Aus dieser Überzeugung erwuchs der Beschluß des Kunstbeirates, Ausstellungsräume zu schaffen, die als ein Fenster des Parlamentes zur aktuellen Kunstszene dienen, die zum Gespräch zwischen Künstlern, Bürgern und Politikern anregen und dieses fördern sollen. Ein wenig poetisch ausgedrückt, ließe sich sagen, dass eine Art Kunst-Agora im Parlamentsviertel geschaffen werden soll. Ein solches Forum für Kunstausstellungen bietet die Chance, daß das Parlament zu einem aktiven Mitgestalter der Kunstszene von Berlin wird, ein gewiß nicht einfaches Vorhaben angesichts des Reichtums dieser Szene an Galerien und Ausstellungsräumen aller Art. Es muss daher das Ziel des Parlamentes sein, der überbordenden Buntheit der Kunstszene nicht mit einem gleichermaßen bunten Strauß von Ausstellungen zu begegnen, sondern sorgfältig ein ganz eigenes Ausstellungsprogramm zu konzipieren, das das Selbstverständnis des Veranstalters, nämlich des Parlamentes, widerspiegelt. Es gilt also, auch für diese Ausstellungen Künstler anzuregen - vergleichbar ihren Beiträgen zu den Kunst-am-Bau-Projekten -, sich kritisch und gedankenreich mit Geschichte, Geist und Wesen dieser zentralen Institution unserer Demokratie sowie dem Wesen des Politischen im allgemeinen auseinanderzusetzen.
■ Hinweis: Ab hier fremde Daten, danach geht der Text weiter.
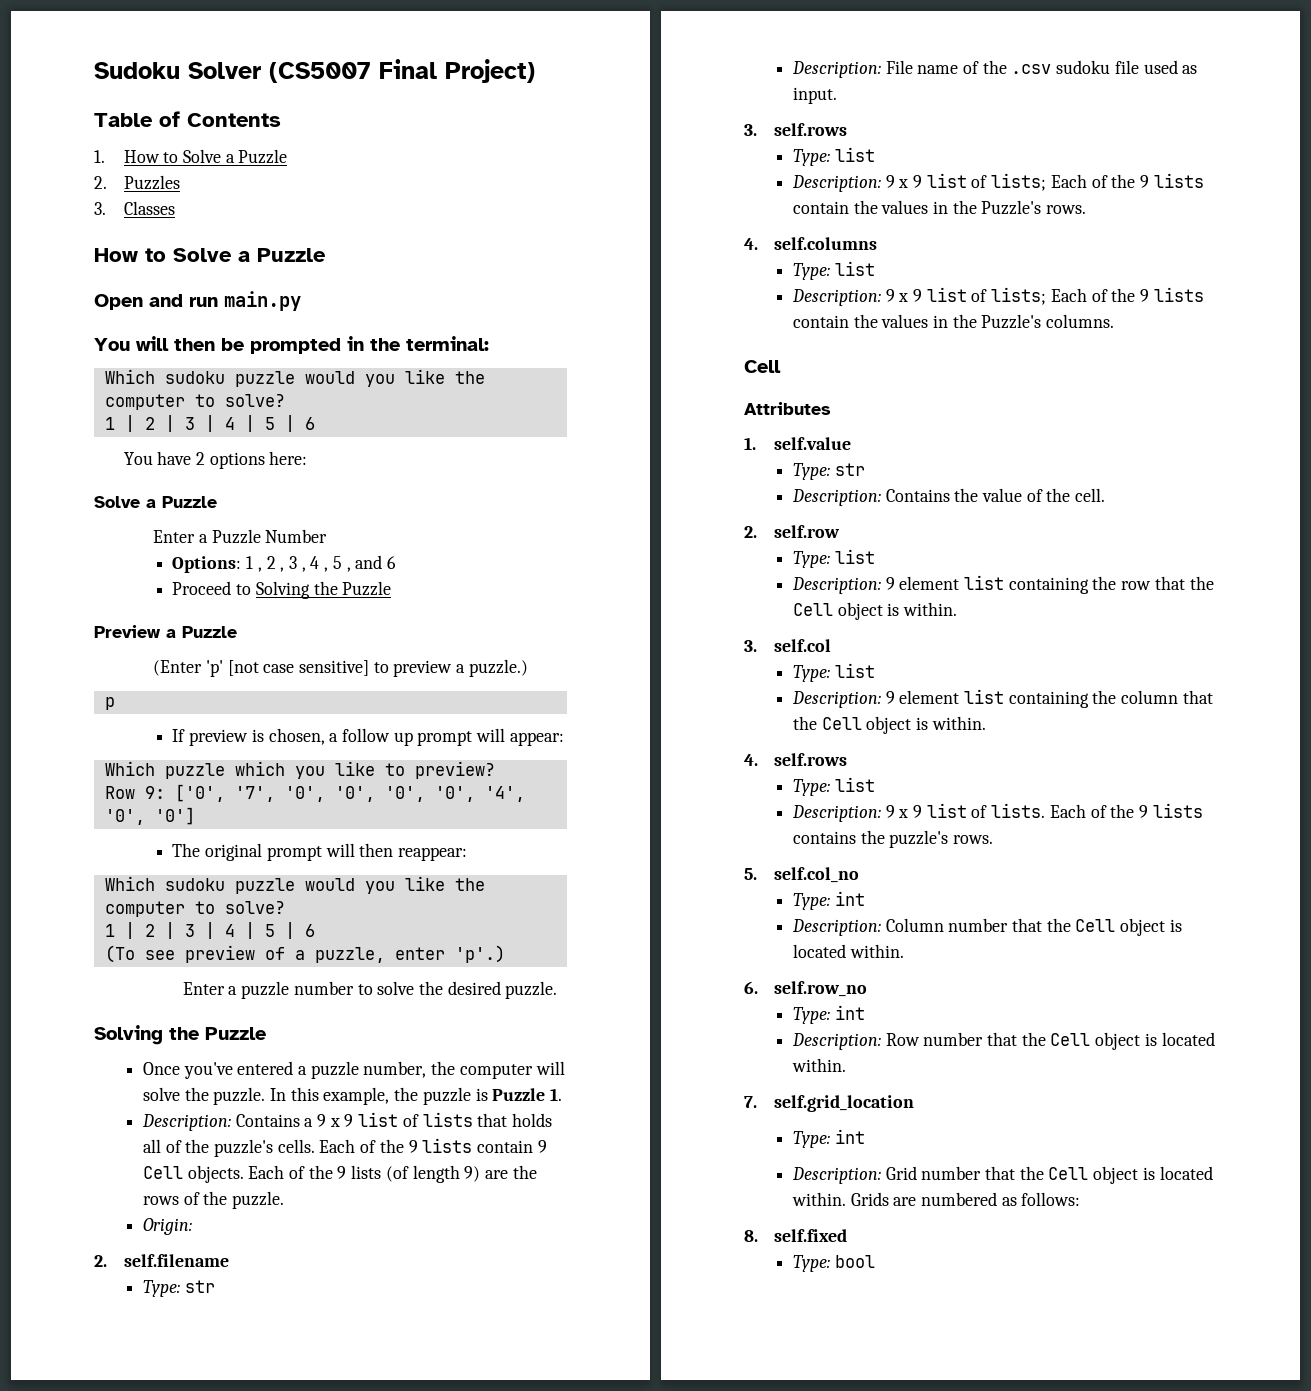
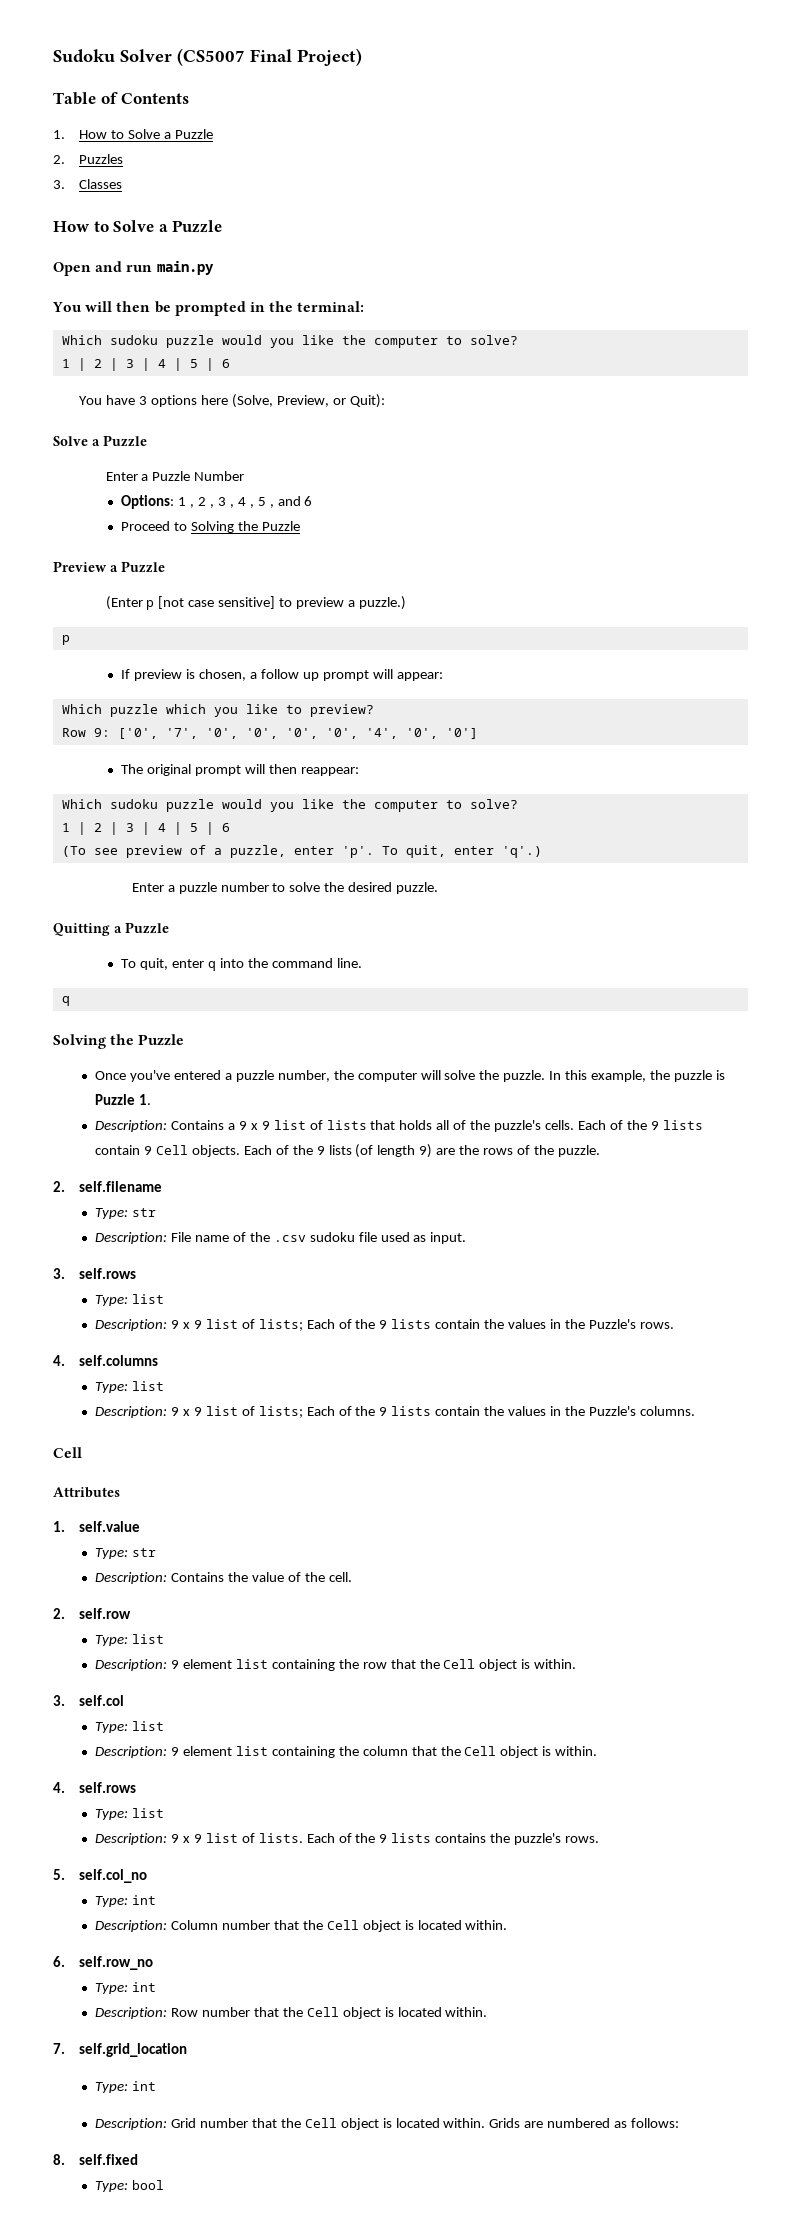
[195,451,308,469] 2 options here: -> [139,394,385,408] 3 options here (Solve, Preview, or Quit):
[205,660,223,677] 'p' -> [146,600,155,610] p
[454,945,505,963] 'p'.) -> [341,845,542,858] 'p'. To quit, enter 'q'.)
(558, 990) none -> [53,922,169,936] [121,958,362,971] [61,996,70,1006] // Quitting a Puzzle // To quit, enter q into the command line. // q
[142,1218,192,1235] // Origin: -> (600, 1151) none

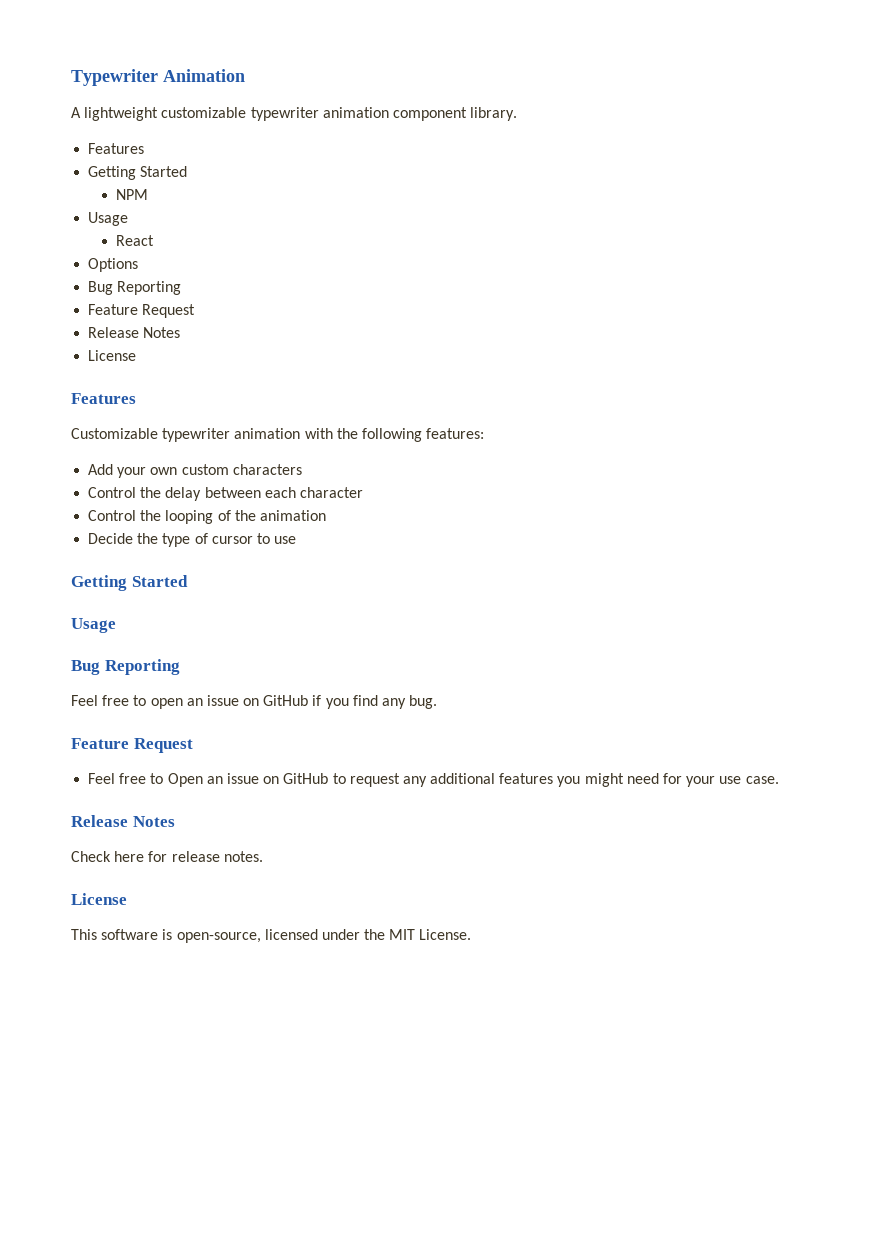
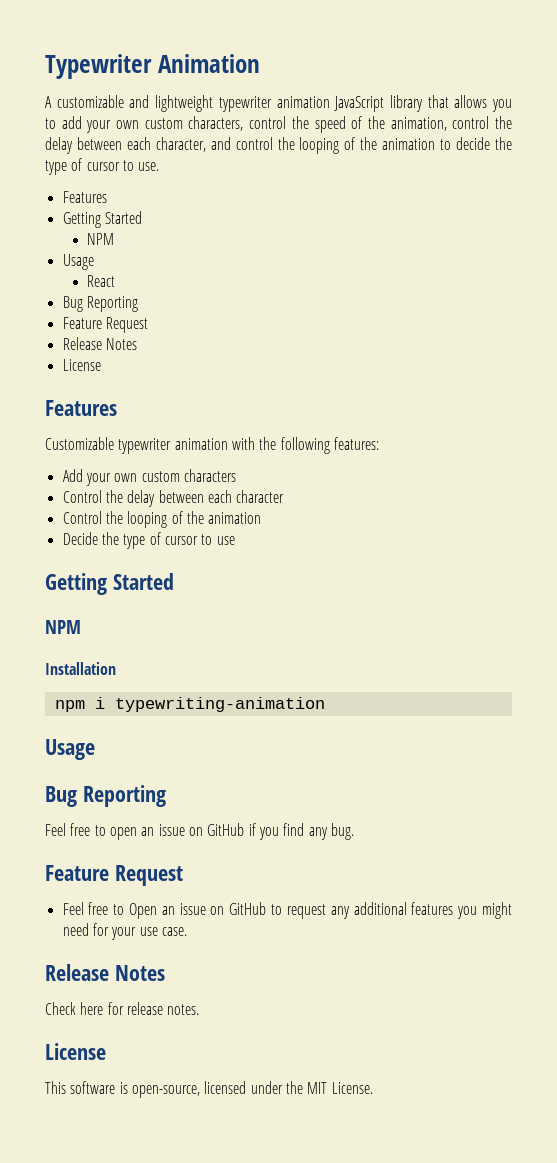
[84,107,518,121] lightweight customizable typewriter animation component library. -> [56,95,512,112] [45,116,512,133] [45,137,512,154] [45,158,160,175] customizable and lightweight typewriter animation JavaScript library that allows you to add your own custom characters, control the speed of the animation, control the delay between each character, and control the looping of the animation to decide the type of cursor to use.
[88,258,139,272] // Options -> (116, 281) none
(188, 581) none -> [45,620,81,634] [45,662,116,675] [54,697,325,712] // NPM // Installation // npm i typewriting-animation

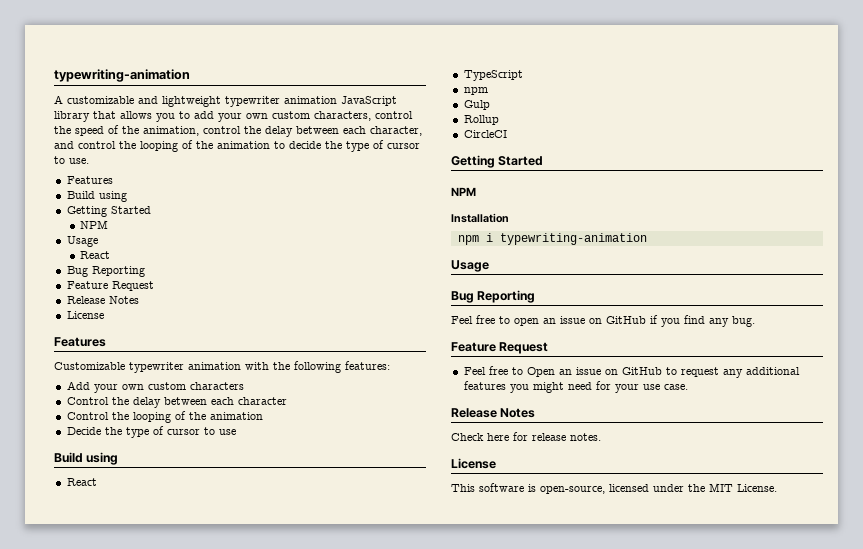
[45,54,260,79] Typewriter Animation -> [54,69,190,82] typewriting-animation
(107, 197) none -> [66,191,127,202] // Build using
(235, 540) none -> [54,452,119,465] [66,478,97,486] [463,70,523,81] [463,87,488,95] [463,100,490,110] [463,115,499,125] [463,130,507,138] // Build using // React // TypeScript // npm // Gulp // Rollup // CircleCI

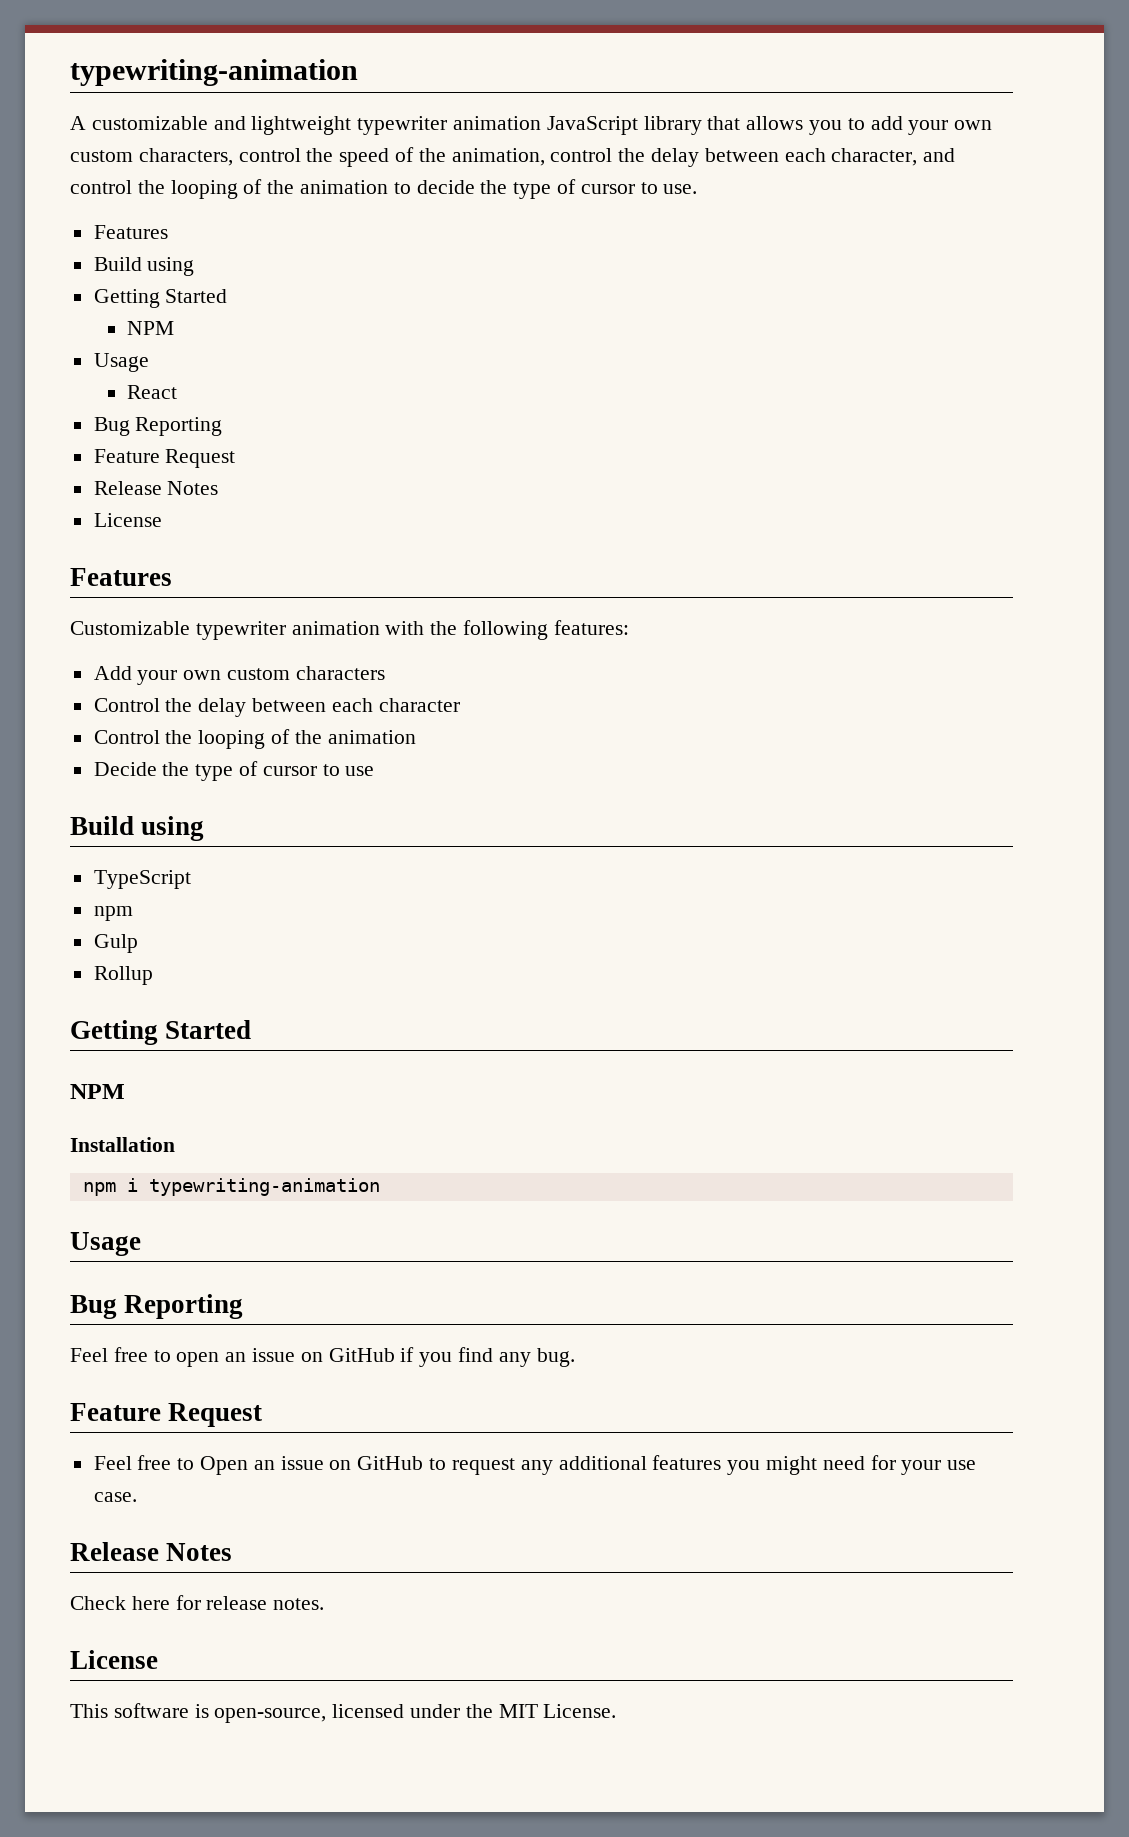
[66,478,97,486] // React -> (205, 828) none
[463,130,507,138] // CircleCI -> (153, 975) none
Insofern ist die erstmalige Vorstellung dieser Räume mit Arbeiten von Herlinde Koelbl wegweisend. Wenige Künstler dürften sich wie sie so einfühlsam beobachtend und forschend Themen der Politik und der Gesellschaft zuwenden. Es hätte von daher, um die politische Aktualität der Arbeiten von Herlinde Koelbl zu unterstreichen, nicht einmal der zeitlichen Nähe zu den Neuwahlen und deren Ergebnis bedurft. Und doch ist diese zeitliche Verknüpfung der Ausstellung mit den Neuwahlen und dem anschließenden Machtpoker der Parteien eine zusätzliche und willkommene „Illustration“ dessen, was Herlinde Koelbl gestaltet hat. Am Beispiel der Arbeiten von Herlinde Koelbl wird deutlich, wie Kunst trotz dem ihr eigenen Abstand zur Politik einen ungemein packenden und aktuellen Kommentar zur Politik zu geben vermag und doch zugleich weit über diese Aktualität hinausweist.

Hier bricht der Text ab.